Uma rosa - Arquivo JRS 

    O velho Ronisvaldo, reacionário toda vida, ainda não de todo velho, mas aposentado, resolveu-se pelo casamento. Começou a pintar os cabelos, não deixou crescer barba e bigode para não mostrar os fios brancos. (Não tem como escapar das malhas do tempo, né? Porque a idade só cresce - para todo mundo!). Lhe disseram que em igrejas é mais fácil conseguir um namoro, arranjar casamento. Por este caminho foi o velho Ronisvaldo. E apareceu mesmo uma moça, aparentemente de boa família, mas com um pai beberrão devido aos traumas da caserna. (Eu desconfio que ele teve de participar de coisas horríveis, tipo tortura). Religiosa fanática, a moça cujas raízes vinham da região  nordestina, aceitou a parada, foram morar juntos. Depois se casaram porque, na igreja, começaram a surgir uns comentários maldosos. Se mudaram, alugaram casa à beira mar. Que felicidade! O velho, orgulhoso da vida, arranhou a poupança e proporcionou uma viagem em lua de mel. Na volta até comprou um carro novo.
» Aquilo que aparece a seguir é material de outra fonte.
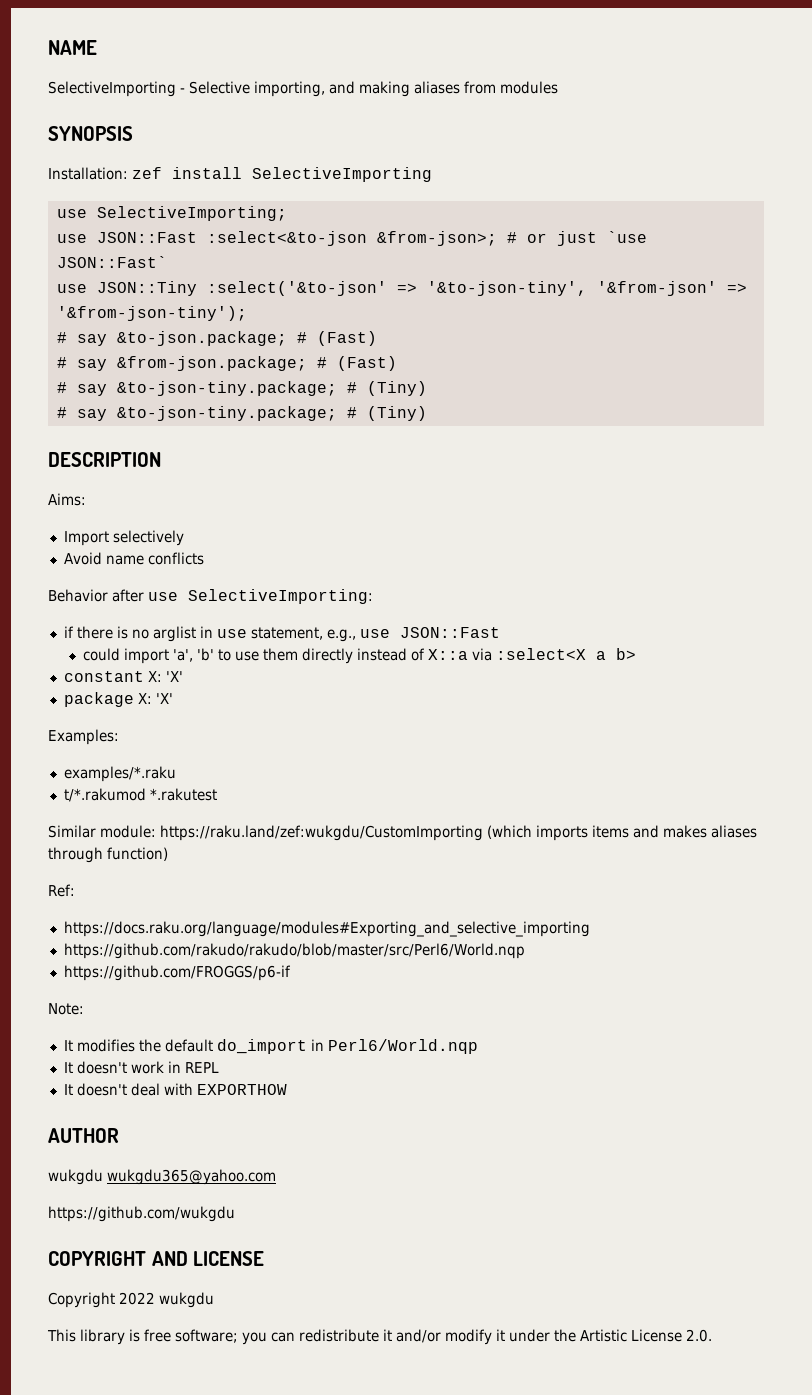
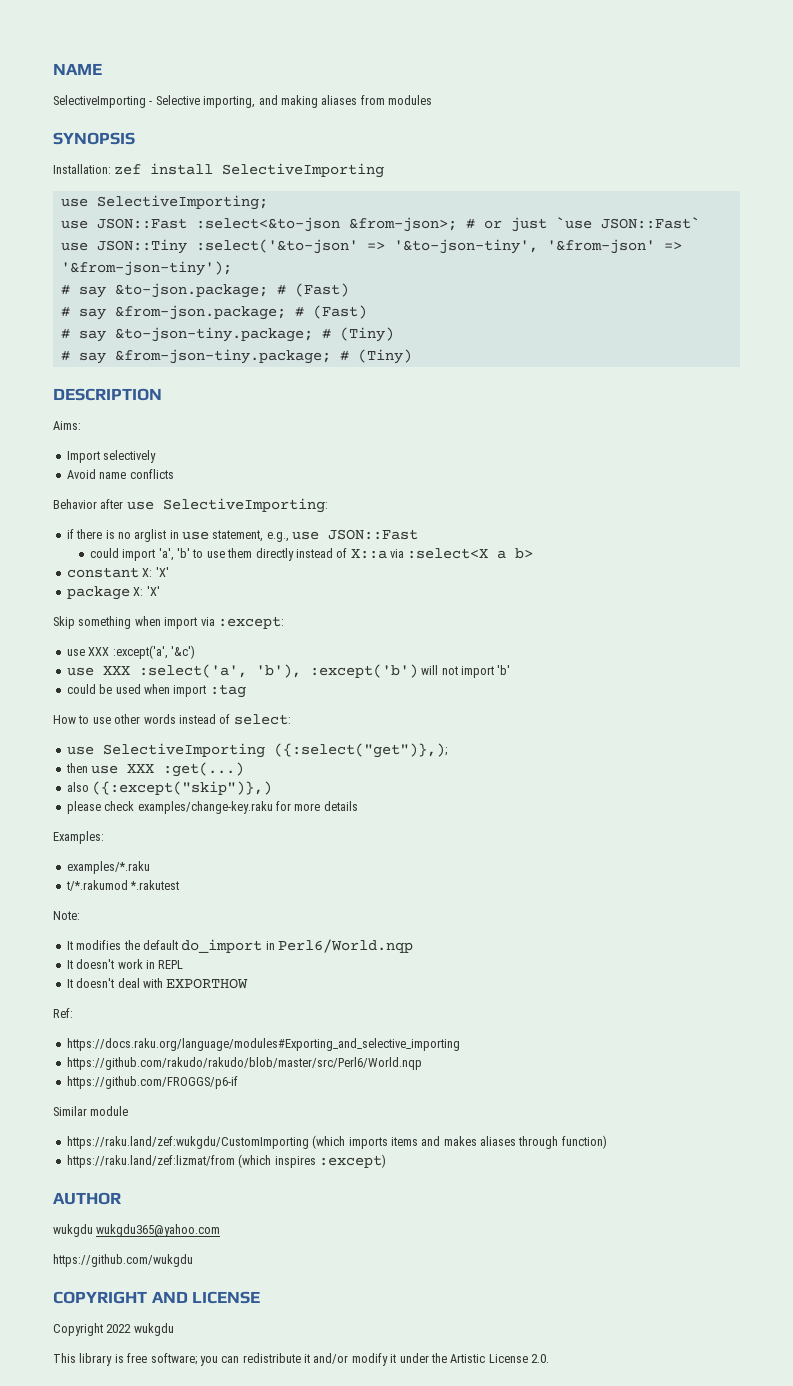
[116,406,337,421] &to-json-tiny.package; -> [114,349,331,364] &from-json-tiny.package;
[48,729,119,745] [63,766,176,782] [63,788,217,802] [48,825,757,841] [48,847,168,863] [48,884,75,897] [63,921,590,937] [63,943,525,959] [63,965,291,981] Examples: // examples/*.raku // t/*.rakumod *.rakutest // Similar module: https://raku.land/zef:wukgdu/CustomImporting (which imports items and makes aliases through function) // Ref: // https://docs.raku.org/language/modules#Exporting_and_selective_importing // https://github.com/rakudo/rakudo/blob/master/src/Perl6/World.nqp // https://github.com/FROGGS/p6-if -> [53,616,284,629] [66,645,195,659] [66,664,511,678] [66,684,246,698] [53,714,291,725] [66,743,447,758] [65,762,245,777] [66,781,273,795] [66,801,358,814] [53,831,104,844] [66,861,150,874] [65,880,180,891] Skip something when import via :except: // use XXX :except('a', '&c') // use XXX :select('a', 'b'), :except('b') will not import 'b' // could be used when import :tag // How to use other words instead of select: // use SelectiveImporting ({:select("get")},); // then use XXX :get(...) // also ({:except("skip")},) // please check examples/change-key.raku for more details // Examples: // examples/*.raku // t/*.rakumod *.rakutest
(287, 1089) none -> [53,1008,73,1018] [66,1038,460,1051] [66,1057,422,1070] [66,1076,238,1089] [53,1106,129,1116] [66,1135,607,1149] [66,1154,386,1168] // Ref: // https://docs.raku.org/language/modules#Exporting_and_selective_importing // https://github.com/rakudo/rakudo/blob/master/src/Perl6/World.nqp // https://github.com/FROGGS/p6-if // Similar module // https://raku.land/zef:wukgdu/CustomImporting (which imports items and makes aliases through function) // https://raku.land/zef:lizmat/from (which inspires :except)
No início quis regular o uso para a esposa, mas com o passar do tempo não teve jeito porque ela, bem mais nova do que ele, queria rodar, ver as novidades, ter a autonomia que o pai nunca permitiu. E ele? Ah! Já estava cansado, confirmando a verdade de que o corpo se vai bem mais rápido que a cabeça.

    Passaram-se anos. Até tinha me esquecido dos pombos reacionários que um dia quiseram me diminuir porque se achavam melhores que o meu povo, "essa caiçarada atrasada que nem merecia estar perto do maravilhoso mar".  Eu soube tempo depois que o velho tinha morrido. Pensei na hora: "Bom para a esposa. Ainda deve ter um resto de poupança do finado muquirana".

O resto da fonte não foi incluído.